(Directions for this task):
Here are the records. Write out exactly the lines between the one holding "-10,21 +10,21 @@" and the one holding "-139,25 +139,24 @@", inclusive.
*** Extracted records ***
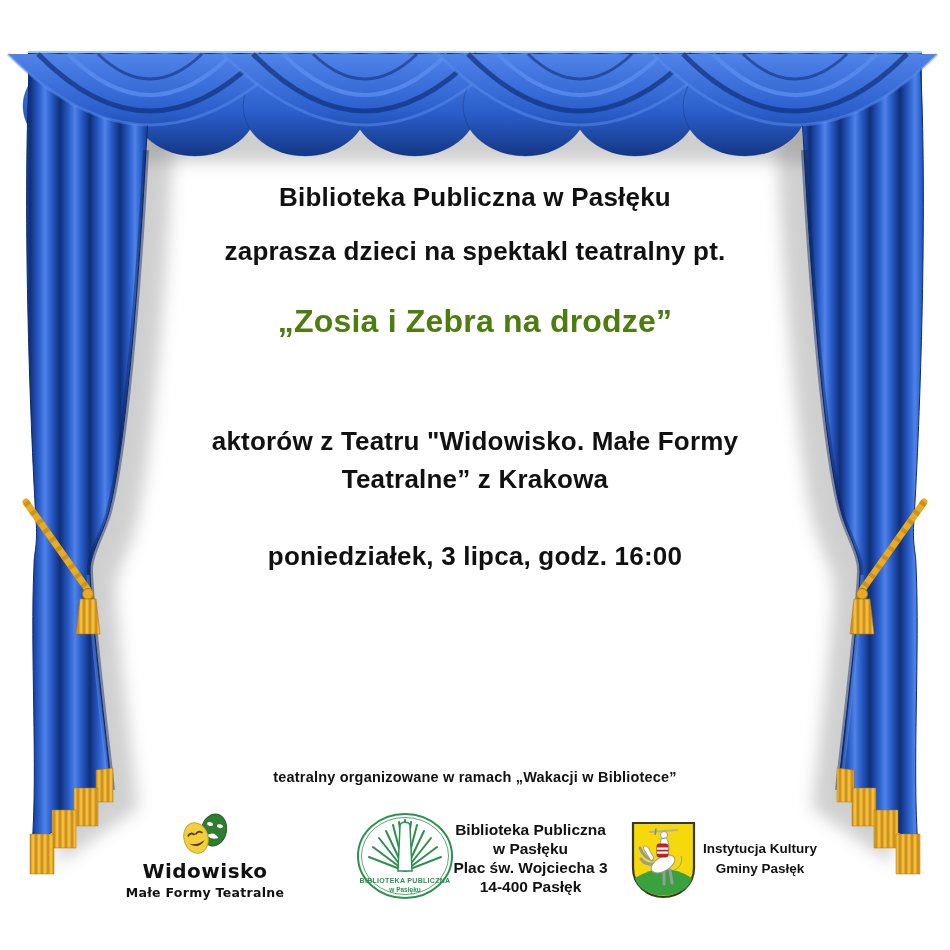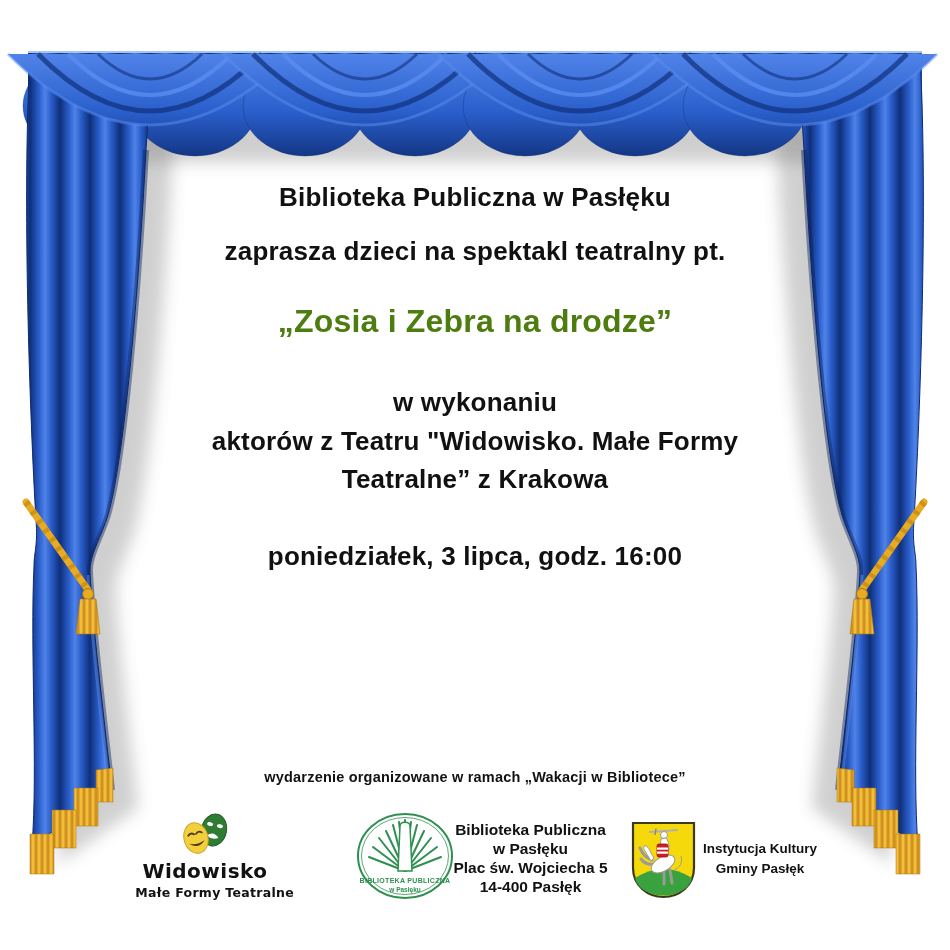--- a/index.html
+++ b/index.html
@@ -10,21 +10,21 @@
         color:#111;z-index:3;letter-spacing:0.2px;}
   .line-main{font-size:26px;}
   .line-title{font-size:32px;color:#4d7c0f;}
   .line-foot{font-size:14.5px;}
   .footer-block{position:absolute;z-index:3;text-align:center;color:#111;font-weight:bold;}
   .widowisko{left:116px;top:808px;width:178px;}
   .widowisko .masks{display:block;margin:0 auto;}
   .widowisko .wname{font-family:"DejaVu Sans",sans-serif;font-weight:800;font-size:20px;
                     letter-spacing:0.5px;margin-top:1px;}
   .widowisko .wsub{font-family:"DejaVu Sans",sans-serif;font-weight:800;font-size:12.5px;
-                   letter-spacing:0.3px;margin-top:2px;text-align:right;}
+                   letter-spacing:0.3px;margin-top:2px;}
   .seal{position:absolute;left:355px;top:811px;z-index:3;}
   .address{left:453px;top:820px;width:155px;font-size:15.5px;line-height:19px;}
   .arms{position:absolute;left:630px;top:820px;z-index:3;}
   .institution{left:695px;top:839px;width:130px;font-size:13.5px;line-height:20px;}
 </style>
 </head>
 <body>
 
 <div class="poster">
 
@@ -139,25 +139,24 @@
       <path d="M924,502 L862,590" stroke="#e8ab22" stroke-width="7" stroke-linecap="round" fill="none"></path>
       <path d="M924,502 L862,590" stroke="#b67f12" stroke-width="7" stroke-dasharray="4 7" opacity="0.55" fill="none"></path>
       <circle cx="862" cy="594" r="5.5" fill="#e8ab22" stroke="#a9760e"></circle>
       <path d="M854,599 L870,599 L874,634 L850,634 Z" fill="url(#fringeG)" stroke="#a9760e" stroke-width="0.6"></path>
     </g>
   </svg>
 
   <div class="line line-main" style="top:182px;">Biblioteka Publiczna w Pasłęku</div>
   <div class="line line-main" style="top:236px;">zaprasza dzieci na spektakl teatralny pt.</div>
   <div class="line line-title" style="top:303px;">„Zosia i Zebra na drodze”</div>
-  <div class="line line-main" style="top:387px;">w wykonaniu</div>
   <div class="line line-main" style="top:426px;">aktorów z Teatru "Widowisko. Małe Formy</div>
   <div class="line line-main" style="top:464px;">Teatralne” z Krakowa</div>
   <div class="line line-main" style="top:541px;">poniedziałek, 3 lipca, godz. 16:00</div>
-  <div class="line line-foot" style="top:769px;">wydarzenie organizowane w ramach „Wakacji w Bibliotece”</div>
+  <div class="line line-foot" style="top:769px;">teatralny organizowane w ramach „Wakacji w Bibliotece”</div>
 
   <div class="footer-block widowisko">
     <svg class="masks" width="64" height="50" viewBox="0 0 64 50">
       <g transform="rotate(12 41 22)">
         <ellipse cx="41" cy="22" rx="12.5" ry="16" fill="#2e7d32" stroke="#215c25"></ellipse>
         <ellipse cx="36" cy="17" rx="3" ry="1.9" fill="#fff"></ellipse>
         <ellipse cx="46" cy="17" rx="3" ry="1.9" fill="#fff"></ellipse>
         <path d="M35,29 Q41,22.5 47,29 Q41,32.5 35,29 Z" fill="#fff"></path>
       </g>
       <g transform="rotate(-14 23 30)">
@@ -190,21 +189,21 @@
       <path d="M50,60 L86,46"></path>
     </g>
     <path d="M45,15 C45,10 55,10 55,15 L57,60 L43,60 Z" fill="#fff" stroke="#2e9050" stroke-width="1.5"></path>
     <text x="50" y="72" text-anchor="middle" font-size="7" font-weight="bold" fill="#2e9050" letter-spacing="0.3">BIBLIOTEKA PUBLICZNA</text>
     <text x="50" y="81" text-anchor="middle" font-size="6.5" font-weight="bold" fill="#2e9050">w Pasłęku</text>
   </svg>
 
   <div class="footer-block address">
     <div>Biblioteka Publiczna</div>
     <div>w Pasłęku</div>
-    <div>Plac św. Wojciecha 5</div>
+    <div>Plac św. Wojciecha 3</div>
     <div>14-400 Pasłęk</div>
   </div>
 
   <svg class="arms" width="67" height="80" viewBox="0 0 67 80">
     <path d="M3,3 H64 V48 C64,66 49,77 33.5,77 C18,77 3,66 3,48 Z" fill="#f5d90a" stroke="#3a3a1a" stroke-width="2.2"></path>
     <path d="M5,58 Q33.5,40 62,58 C60,68 48,75.5 33.5,75.5 C19,75.5 7,68 5,58 Z" fill="#3aa13f"></path>
     <g stroke="#9a9a9a" stroke-width="1" fill="#fff">
       <path d="M44,50 C50,48 53,42 51,36" fill="none"></path>
       <path d="M40,50 L42,63 M34,51 L34,64 M22,40 C16,38 12,33 10,28 M25,44 C19,45 14,43 11,39" fill="none" stroke-width="3" stroke-linecap="round"></path>
       <ellipse cx="33" cy="44" rx="13" ry="7" transform="rotate(-30 33 44)"></ellipse>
*** End of Extracted records ***
(Solution to the problem):
@@ -10,21 +10,21 @@
         color:#111;z-index:3;letter-spacing:0.2px;}
   .line-main{font-size:26px;}
   .line-title{font-size:32px;color:#4d7c0f;}
   .line-foot{font-size:14.5px;}
   .footer-block{position:absolute;z-index:3;text-align:center;color:#111;font-weight:bold;}
   .widowisko{left:116px;top:808px;width:178px;}
   .widowisko .masks{display:block;margin:0 auto;}
   .widowisko .wname{font-family:"DejaVu Sans",sans-serif;font-weight:800;font-size:20px;
                     letter-spacing:0.5px;margin-top:1px;}
   .widowisko .wsub{font-family:"DejaVu Sans",sans-serif;font-weight:800;font-size:12.5px;
-                   letter-spacing:0.3px;margin-top:2px;text-align:right;}
+                   letter-spacing:0.3px;margin-top:2px;}
   .seal{position:absolute;left:355px;top:811px;z-index:3;}
   .address{left:453px;top:820px;width:155px;font-size:15.5px;line-height:19px;}
   .arms{position:absolute;left:630px;top:820px;z-index:3;}
   .institution{left:695px;top:839px;width:130px;font-size:13.5px;line-height:20px;}
 </style>
 </head>
 <body>
 
 <div class="poster">
 
@@ -139,25 +139,24 @@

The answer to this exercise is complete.